**Change detection data**.
________________________

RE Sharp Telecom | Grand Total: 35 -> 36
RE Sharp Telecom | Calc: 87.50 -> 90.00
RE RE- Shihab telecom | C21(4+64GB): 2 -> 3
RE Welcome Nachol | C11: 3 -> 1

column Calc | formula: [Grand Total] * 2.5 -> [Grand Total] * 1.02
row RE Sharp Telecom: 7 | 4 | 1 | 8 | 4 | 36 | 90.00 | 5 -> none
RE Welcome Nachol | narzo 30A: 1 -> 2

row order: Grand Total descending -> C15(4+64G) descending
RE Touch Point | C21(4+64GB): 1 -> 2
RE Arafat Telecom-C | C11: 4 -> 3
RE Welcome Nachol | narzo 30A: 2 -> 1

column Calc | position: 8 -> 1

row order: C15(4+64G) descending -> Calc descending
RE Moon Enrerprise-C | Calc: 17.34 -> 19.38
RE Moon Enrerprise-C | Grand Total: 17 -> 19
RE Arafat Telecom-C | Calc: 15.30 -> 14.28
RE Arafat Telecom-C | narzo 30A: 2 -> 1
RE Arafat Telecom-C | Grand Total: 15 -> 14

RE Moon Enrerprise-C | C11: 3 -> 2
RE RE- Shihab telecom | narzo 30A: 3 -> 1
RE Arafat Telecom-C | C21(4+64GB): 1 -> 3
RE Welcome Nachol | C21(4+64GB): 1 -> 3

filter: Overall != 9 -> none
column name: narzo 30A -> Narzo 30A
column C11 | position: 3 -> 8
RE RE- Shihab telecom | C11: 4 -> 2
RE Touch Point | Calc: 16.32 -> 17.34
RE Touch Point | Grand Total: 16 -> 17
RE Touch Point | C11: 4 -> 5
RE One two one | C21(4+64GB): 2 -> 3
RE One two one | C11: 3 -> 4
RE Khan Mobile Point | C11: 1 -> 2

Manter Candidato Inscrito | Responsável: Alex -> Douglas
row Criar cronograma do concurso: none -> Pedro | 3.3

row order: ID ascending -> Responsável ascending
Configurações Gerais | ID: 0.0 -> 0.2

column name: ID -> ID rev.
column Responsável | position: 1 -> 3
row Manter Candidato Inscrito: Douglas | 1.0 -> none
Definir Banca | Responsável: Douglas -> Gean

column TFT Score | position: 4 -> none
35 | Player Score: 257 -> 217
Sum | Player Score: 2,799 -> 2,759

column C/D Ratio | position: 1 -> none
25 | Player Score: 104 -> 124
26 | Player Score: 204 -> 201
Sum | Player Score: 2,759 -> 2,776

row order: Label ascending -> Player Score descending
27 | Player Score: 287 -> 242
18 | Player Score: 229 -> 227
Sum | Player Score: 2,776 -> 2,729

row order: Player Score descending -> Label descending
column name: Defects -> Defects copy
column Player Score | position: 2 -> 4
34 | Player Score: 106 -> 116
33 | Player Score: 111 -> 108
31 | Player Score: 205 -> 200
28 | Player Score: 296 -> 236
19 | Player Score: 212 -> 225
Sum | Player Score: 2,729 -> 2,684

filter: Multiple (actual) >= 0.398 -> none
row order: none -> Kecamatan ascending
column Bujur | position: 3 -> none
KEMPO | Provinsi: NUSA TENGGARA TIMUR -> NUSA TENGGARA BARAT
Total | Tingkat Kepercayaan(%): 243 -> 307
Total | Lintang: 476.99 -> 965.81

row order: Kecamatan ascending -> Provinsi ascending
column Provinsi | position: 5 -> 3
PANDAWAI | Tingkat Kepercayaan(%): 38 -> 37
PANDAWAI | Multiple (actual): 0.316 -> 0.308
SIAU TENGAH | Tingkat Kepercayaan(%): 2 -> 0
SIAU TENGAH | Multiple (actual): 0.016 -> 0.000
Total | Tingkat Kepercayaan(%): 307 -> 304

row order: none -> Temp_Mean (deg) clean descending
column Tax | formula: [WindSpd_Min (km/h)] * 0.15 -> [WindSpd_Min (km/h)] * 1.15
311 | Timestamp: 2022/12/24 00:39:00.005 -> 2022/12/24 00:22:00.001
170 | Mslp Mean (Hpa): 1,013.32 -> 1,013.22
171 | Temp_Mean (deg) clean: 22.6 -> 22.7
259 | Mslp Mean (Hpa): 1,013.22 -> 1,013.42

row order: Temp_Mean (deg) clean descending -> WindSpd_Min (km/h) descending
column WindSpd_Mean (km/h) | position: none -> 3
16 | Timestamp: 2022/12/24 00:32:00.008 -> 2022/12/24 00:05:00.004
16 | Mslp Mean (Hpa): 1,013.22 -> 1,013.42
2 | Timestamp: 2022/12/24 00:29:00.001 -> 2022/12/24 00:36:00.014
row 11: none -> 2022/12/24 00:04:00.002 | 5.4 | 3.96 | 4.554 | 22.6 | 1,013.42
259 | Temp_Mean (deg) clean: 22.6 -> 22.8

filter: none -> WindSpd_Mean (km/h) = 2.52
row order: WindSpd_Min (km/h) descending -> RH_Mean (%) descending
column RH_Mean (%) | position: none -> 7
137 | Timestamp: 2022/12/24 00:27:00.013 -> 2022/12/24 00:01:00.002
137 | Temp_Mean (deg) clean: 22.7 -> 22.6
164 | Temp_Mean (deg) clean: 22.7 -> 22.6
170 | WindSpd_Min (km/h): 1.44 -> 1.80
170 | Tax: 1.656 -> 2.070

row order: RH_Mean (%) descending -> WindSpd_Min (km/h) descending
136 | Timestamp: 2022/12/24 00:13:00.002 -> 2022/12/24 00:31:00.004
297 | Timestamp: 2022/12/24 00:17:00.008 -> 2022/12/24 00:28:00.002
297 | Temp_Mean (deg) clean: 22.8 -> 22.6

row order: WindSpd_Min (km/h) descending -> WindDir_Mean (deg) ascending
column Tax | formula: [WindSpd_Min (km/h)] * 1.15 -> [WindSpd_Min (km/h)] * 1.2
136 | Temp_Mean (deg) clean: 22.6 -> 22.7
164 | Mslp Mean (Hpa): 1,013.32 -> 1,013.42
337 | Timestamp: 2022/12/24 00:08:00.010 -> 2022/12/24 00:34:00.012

________________________

**Task**. Set down exactly, and only, the lines from the one containing "164 | Temp_Mean (deg) clean: 22.7 -> 22.6" through the final line of the entries above.

**Answer box**.
164 | Temp_Mean (deg) clean: 22.7 -> 22.6
170 | WindSpd_Min (km/h): 1.44 -> 1.80
170 | Tax: 1.656 -> 2.070

row order: RH_Mean (%) descending -> WindSpd_Min (km/h) descending
136 | Timestamp: 2022/12/24 00:13:00.002 -> 2022/12/24 00:31:00.004
297 | Timestamp: 2022/12/24 00:17:00.008 -> 2022/12/24 00:28:00.002
297 | Temp_Mean (deg) clean: 22.8 -> 22.6

row order: WindSpd_Min (km/h) descending -> WindDir_Mean (deg) ascending
column Tax | formula: [WindSpd_Min (km/h)] * 1.15 -> [WindSpd_Min (km/h)] * 1.2
136 | Temp_Mean (deg) clean: 22.6 -> 22.7
164 | Mslp Mean (Hpa): 1,013.32 -> 1,013.42
337 | Timestamp: 2022/12/24 00:08:00.010 -> 2022/12/24 00:34:00.012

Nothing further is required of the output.